Instructional Purpose

  • Assessment & knowledge refinement


The aim of this activity is to test the students’ understanding of the relationships between different stereoisomers and their 3D visualization skills of organic molecules using a two-stage test.

Just before class, the instructor sets up the activity in a laboratory space.

One set of 3 different stations are set up around the classroom (setup A), while another set of 3 stations, that are slightly different, are also setup around the classroom (setup B).

The stations from setup A are interspersed with the stations from setup B, with maximum spacing in between the stations. This is to ensure that during class time, groups working on the same set of stations cannot hear each other’s answers.

The stations are covered (they are only revealed at the start of Part 2 of the two-stage test).

During the lecture time, students complete a Two-stage test.

Part 1: A written 20 minute individual assessment containing stereochemistry questions. Students submit their answers at the end of Part 1.

Part 2: Students form groups of 3 to 4 and participate in a group assessment for the next 30 minutes. Half of the groups visit setup A and the other half visit setup B. Groups visit each station (for 10 minutes each) and answer the corresponding questions. Each group submits their answers at the end of Part 2 once they have visited all the stations.

All the questions to be answered for Part 2 are provided on a sheet of paper which each group is given. The stations are as follows:

Station 1: A bond-line drawing of a complex organic molecule. Students are asked to identify whether the designated carbons are chiral (up to 12) and determine the configuration of each stereocenter (R or S).

Station 2: Three different displays all containing: 1 molecular model and 1 pair of molecular drawings (either Newman projection, Fischer projection or bond-line structure), ideally all encased in a transparent plastic box. For each display, students are asked to identify the relationship between the pair of drawings (enantiomers, diastereomers, or constitutional isomers) and which drawing represents the 3D  model without touching the model.


Station 3: A molecular model of a long carbon chain with various substituents. Students are asked to draw a Fischer projection of the model starting with a particular group on top and ending with a particular group on the bottom, without touching the model.

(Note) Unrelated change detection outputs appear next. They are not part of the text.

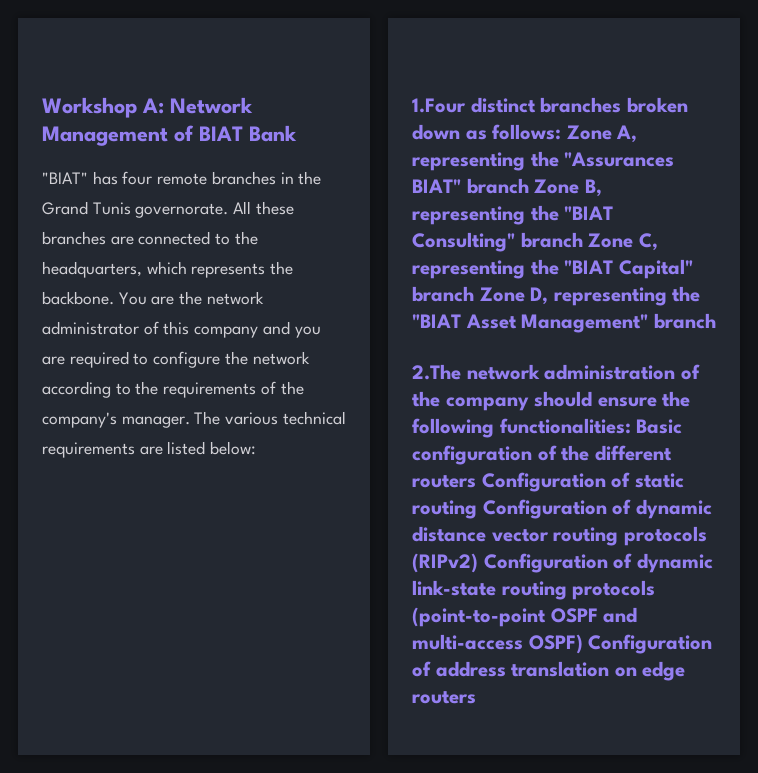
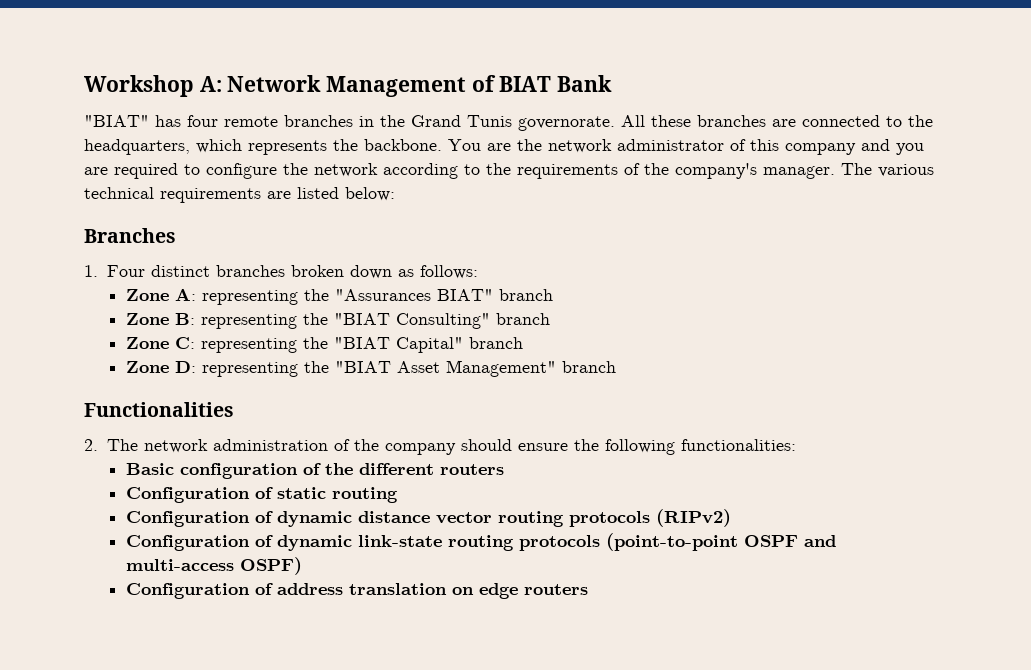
- 1.Four distinct branches broken down as follows: Zone A, representing the "Assurances BIAT" branch Zone B, representing the "BIAT Consulting" branch Zone C, representing the "BIAT Capital" branch Zone D, representing the "BIAT Asset Management" branch
+ Branches
+ 1. Four distinct branches broken down as follows:
+ Zone A: representing the "Assurances BIAT" branch
+ Zone B: representing the "BIAT Consulting" branch
+ Zone C: representing the "BIAT Capital" branch
+ Zone D: representing the "BIAT Asset Management" branch
- 2.The network administration of the company should ensure the following functionalities: Basic configuration of the different routers Configuration of static routing Configuration of dynamic distance vector routing protocols (RIPv2) Configuration of dynamic link-state routing protocols (point-to-point OSPF and multi-access OSPF) Configuration of address translation on edge routers
+ Functionalities
+ 2. The network administration of the company should ensure the following functionalities:
+ Basic configuration of the different routers
+ Configuration of static routing
+ Configuration of dynamic distance vector routing protocols (RIPv2)
+ Configuration of dynamic link-state routing protocols (point-to-point OSPF and multi-access OSPF)
+ Configuration of address translation on edge routers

For the two stage test, there is a flexible grading scheme: either 85% individual and 15% group or 100% individual; whichever is the highest.

After class, the instructor will post solutions online, including pictures of all the 3D models. Each picture will be matched up with the corresponding molecular drawing.

Instructional Objectives

  • To improve 3D visualization skills for organic molecules;
  • To identify relationships between stereoisomers;
  • To apply different molecular 3D drawing techniques (Newman projection, Fischer projection and bnd-line structure).

Contributor's Notes

Carmen Leung

Carmen Leung

Dawson College, Montreal

  • Students collaborate and learn from each other on how to interpret molecules in 3D based on molecular drawings (Newman projection, Fischer projection and bond-line structure);
  • Students who participated in this activity generally did well in the assessment.
  • The instructor is not sure whether quieter or weaker students get as much input as other students (they may perhaps still benefit from the group discussions).
  • For the Fischer projection drawing, indicate which end of the molecular model is the top end; this makes grading much easier;
  • Ensure there are enough stations so that every group is at a station with one group per station;
  • The molecular models should be arranged differently from the molecular drawings to provide more challenge to the 3D visualization of the molecules.